Using the records below, filter for lines that contain the string "days" and copy them out.
---- Material for this exercise
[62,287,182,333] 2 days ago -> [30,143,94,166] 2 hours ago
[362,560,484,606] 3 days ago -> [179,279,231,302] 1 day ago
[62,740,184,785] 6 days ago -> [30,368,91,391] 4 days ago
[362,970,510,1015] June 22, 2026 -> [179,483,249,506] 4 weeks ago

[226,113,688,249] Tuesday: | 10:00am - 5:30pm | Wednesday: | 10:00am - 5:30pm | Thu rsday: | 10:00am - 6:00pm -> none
--------
---- Material for this exercise
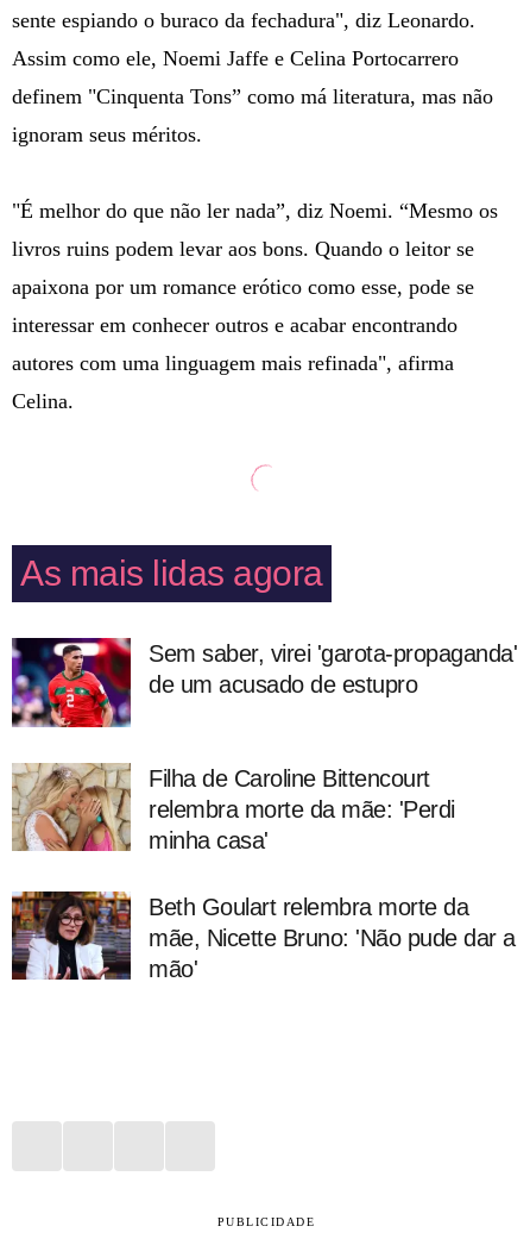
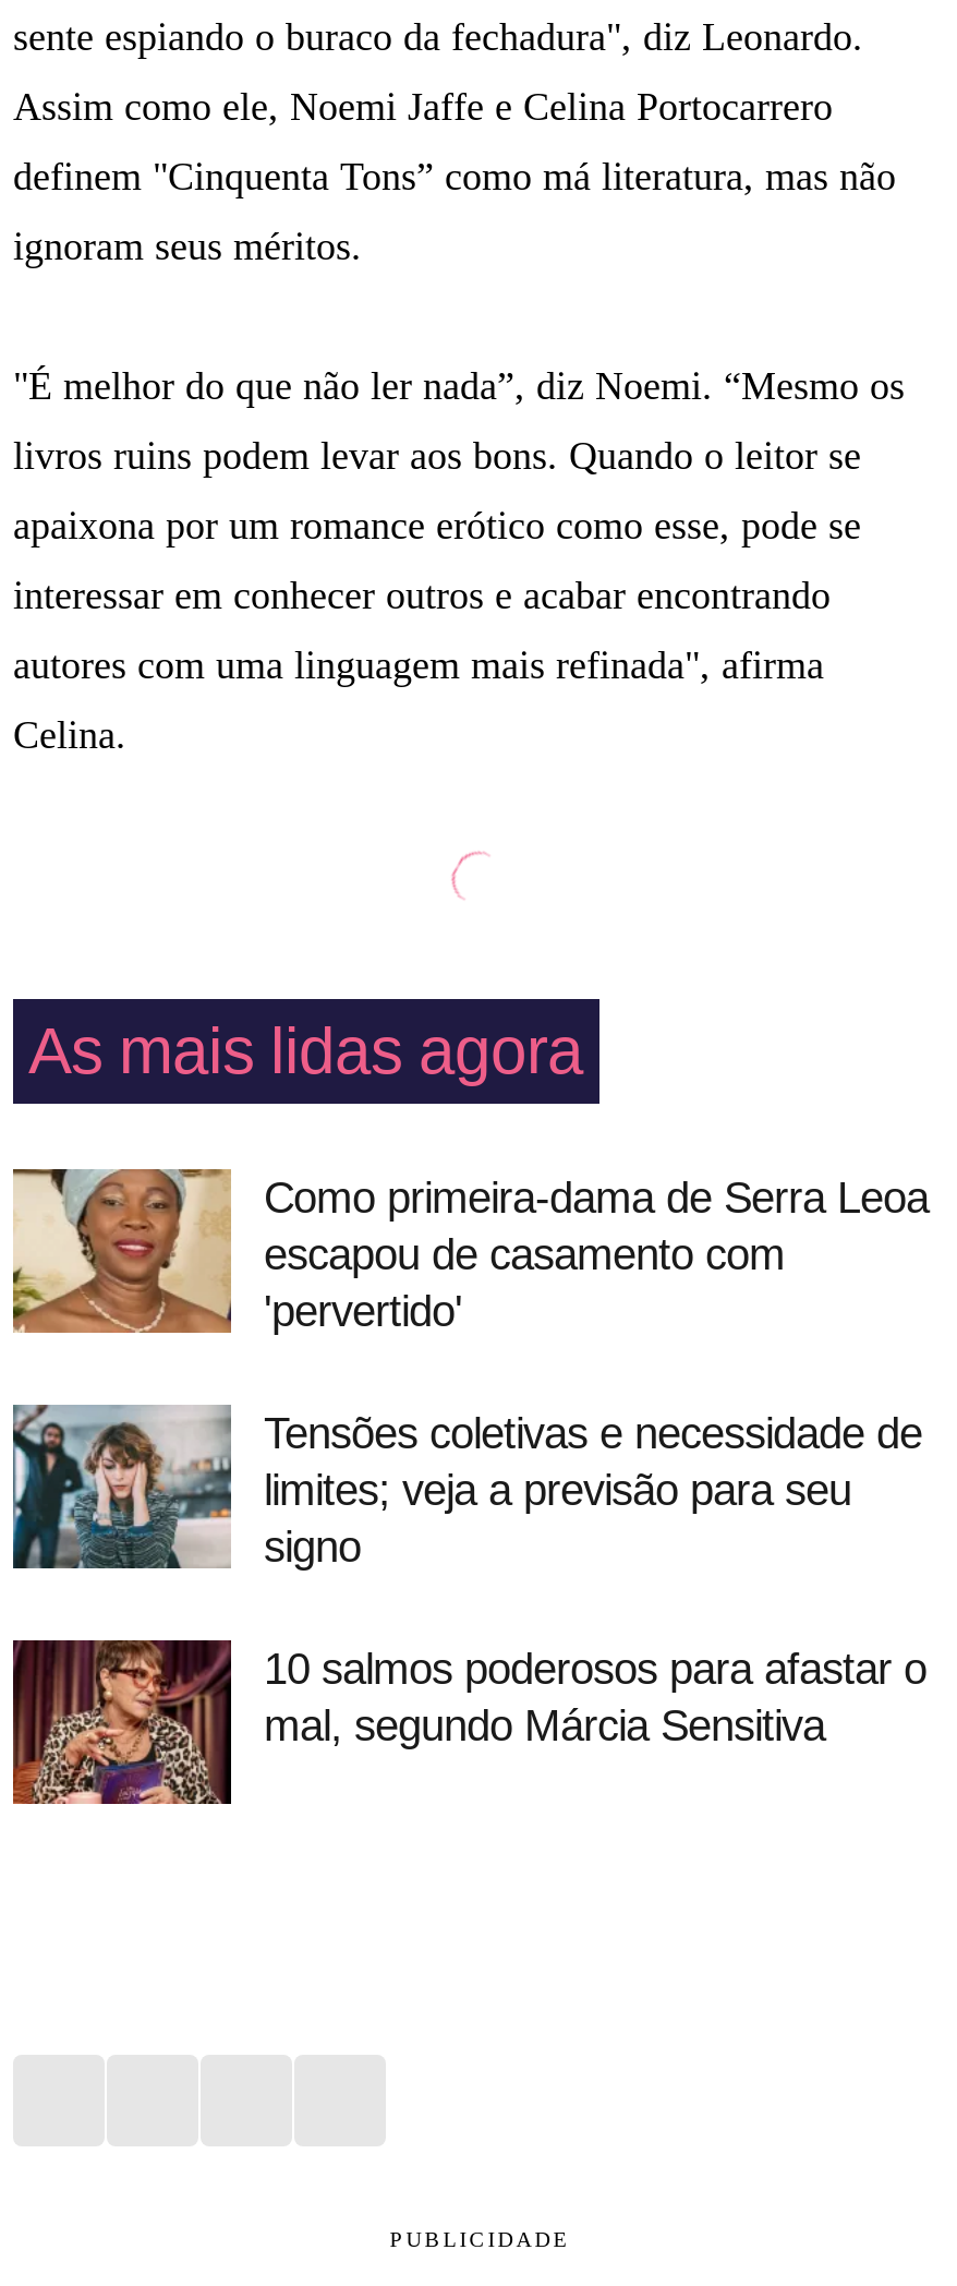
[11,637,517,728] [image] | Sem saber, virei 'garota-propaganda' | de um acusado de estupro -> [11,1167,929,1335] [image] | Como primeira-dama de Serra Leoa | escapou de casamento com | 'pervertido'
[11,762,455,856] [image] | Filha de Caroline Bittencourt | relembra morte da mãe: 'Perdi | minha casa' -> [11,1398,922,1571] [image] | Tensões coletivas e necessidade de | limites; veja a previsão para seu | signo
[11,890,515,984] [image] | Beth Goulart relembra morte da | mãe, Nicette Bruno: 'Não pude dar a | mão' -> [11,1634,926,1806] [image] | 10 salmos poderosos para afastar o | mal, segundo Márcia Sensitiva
--------
Result for this task
[62,287,182,333] 2 days ago -> [30,143,94,166] 2 hours ago
[362,560,484,606] 3 days ago -> [179,279,231,302] 1 day ago
[62,740,184,785] 6 days ago -> [30,368,91,391] 4 days ago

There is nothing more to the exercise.